Dataset excerpts.
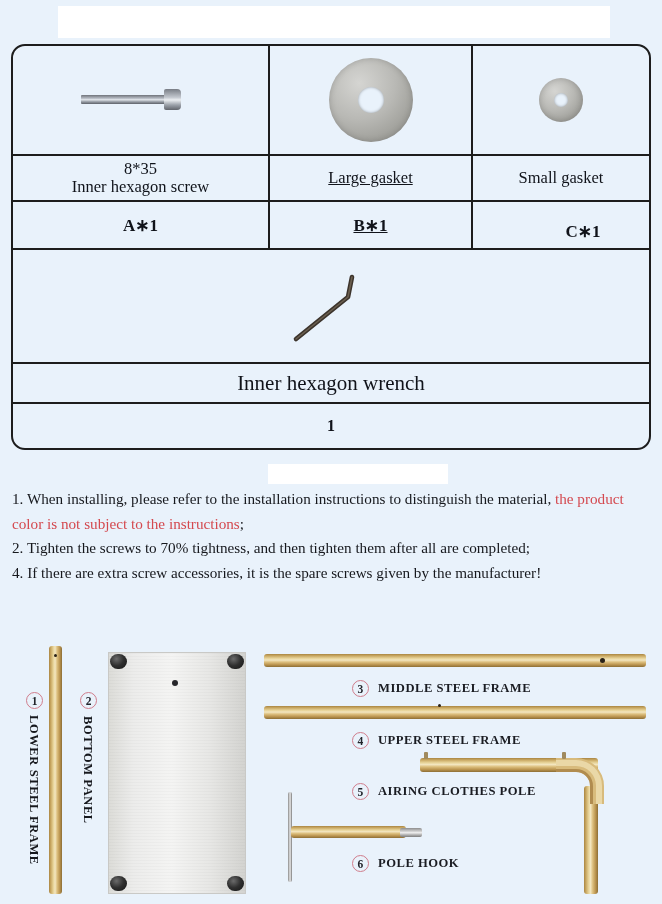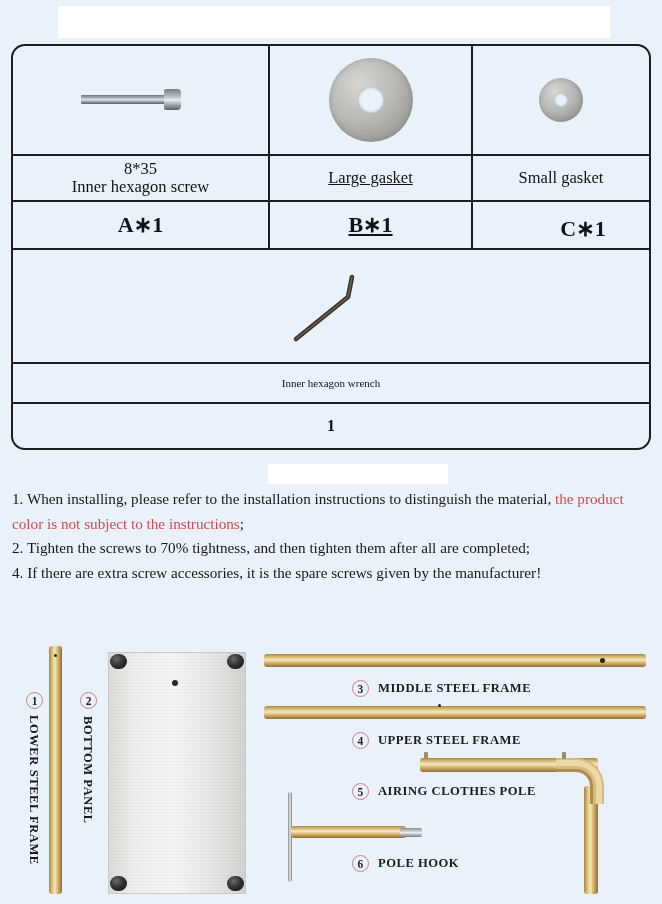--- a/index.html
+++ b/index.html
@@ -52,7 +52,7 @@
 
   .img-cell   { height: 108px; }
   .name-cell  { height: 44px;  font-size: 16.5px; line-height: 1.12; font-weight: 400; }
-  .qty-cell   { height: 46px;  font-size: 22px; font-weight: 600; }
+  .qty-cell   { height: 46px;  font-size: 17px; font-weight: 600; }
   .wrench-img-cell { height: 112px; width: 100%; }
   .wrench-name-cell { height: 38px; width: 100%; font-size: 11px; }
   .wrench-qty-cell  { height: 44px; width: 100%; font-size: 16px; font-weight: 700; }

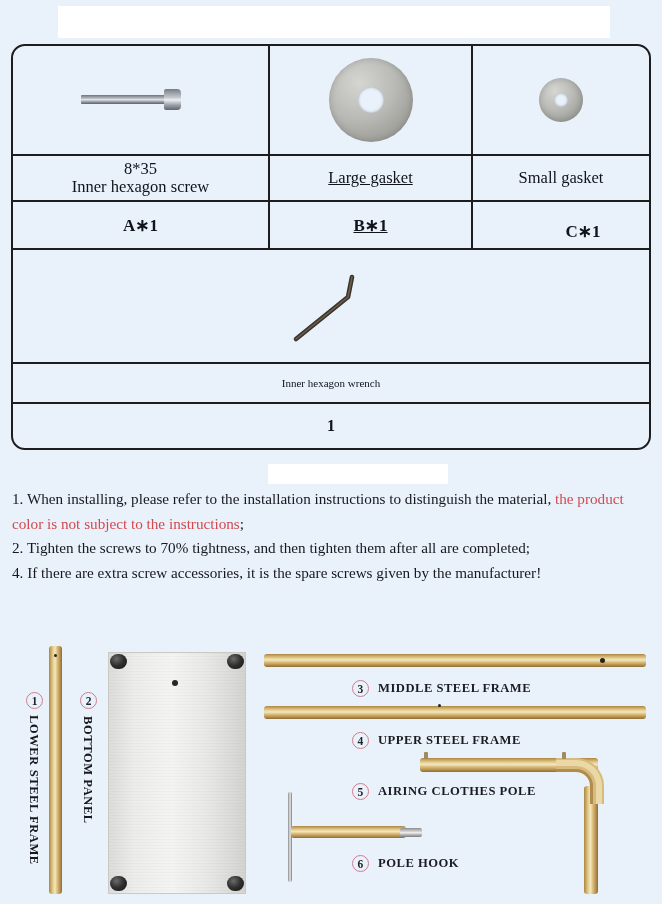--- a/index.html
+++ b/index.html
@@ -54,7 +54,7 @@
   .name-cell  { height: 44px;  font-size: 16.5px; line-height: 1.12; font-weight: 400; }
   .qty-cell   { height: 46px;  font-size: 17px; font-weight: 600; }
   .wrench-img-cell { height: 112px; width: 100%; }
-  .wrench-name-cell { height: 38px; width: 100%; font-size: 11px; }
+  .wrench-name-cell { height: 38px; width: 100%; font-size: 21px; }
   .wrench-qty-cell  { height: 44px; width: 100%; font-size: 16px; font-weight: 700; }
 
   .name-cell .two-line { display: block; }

Assigned task. The answer to this exercise is one number: how many lines of the records above contain the string "font".

Solved problem. 10